===== INFORMATION SUPPLIED =====

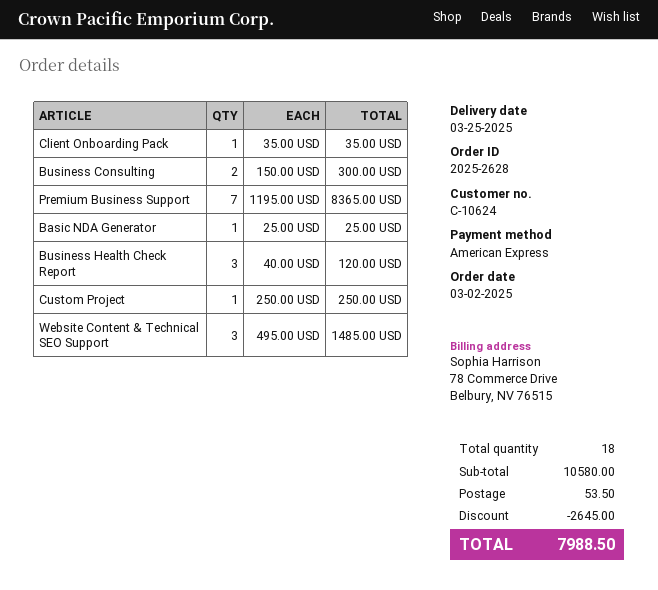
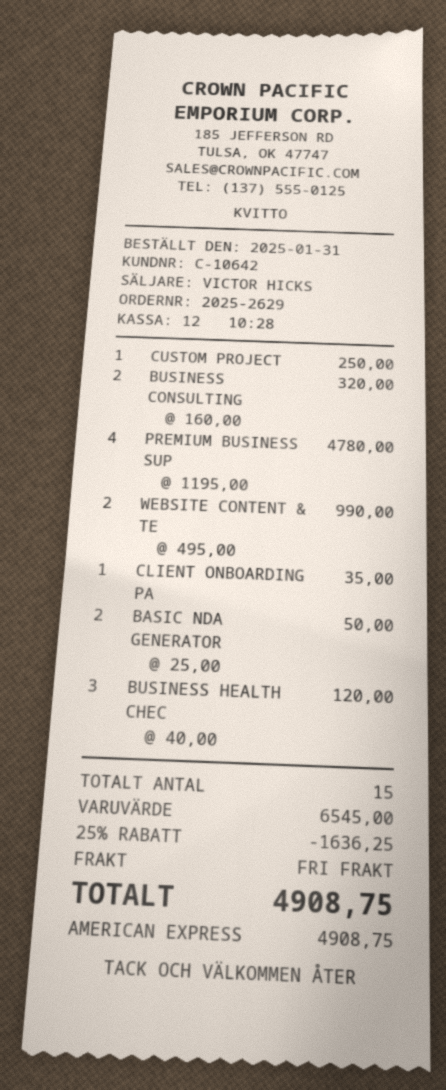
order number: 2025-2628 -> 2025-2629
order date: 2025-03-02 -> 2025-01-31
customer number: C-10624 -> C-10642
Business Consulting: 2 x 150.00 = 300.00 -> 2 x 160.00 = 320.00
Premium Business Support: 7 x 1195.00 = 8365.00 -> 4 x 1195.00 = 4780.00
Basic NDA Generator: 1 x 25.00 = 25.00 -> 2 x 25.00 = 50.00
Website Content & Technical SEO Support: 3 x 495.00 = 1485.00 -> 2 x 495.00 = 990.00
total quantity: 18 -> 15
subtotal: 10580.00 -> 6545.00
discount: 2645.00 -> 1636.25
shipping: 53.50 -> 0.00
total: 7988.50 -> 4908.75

=====

EXERCISE DETAILS: Return the entries above exactly and in full; do not include images.

ANSWER BOX:
order number: 2025-2628 -> 2025-2629
order date: 2025-03-02 -> 2025-01-31
customer number: C-10624 -> C-10642
Business Consulting: 2 x 150.00 = 300.00 -> 2 x 160.00 = 320.00
Premium Business Support: 7 x 1195.00 = 8365.00 -> 4 x 1195.00 = 4780.00
Basic NDA Generator: 1 x 25.00 = 25.00 -> 2 x 25.00 = 50.00
Website Content & Technical SEO Support: 3 x 495.00 = 1485.00 -> 2 x 495.00 = 990.00
total quantity: 18 -> 15
subtotal: 10580.00 -> 6545.00
discount: 2645.00 -> 1636.25
shipping: 53.50 -> 0.00
total: 7988.50 -> 4908.75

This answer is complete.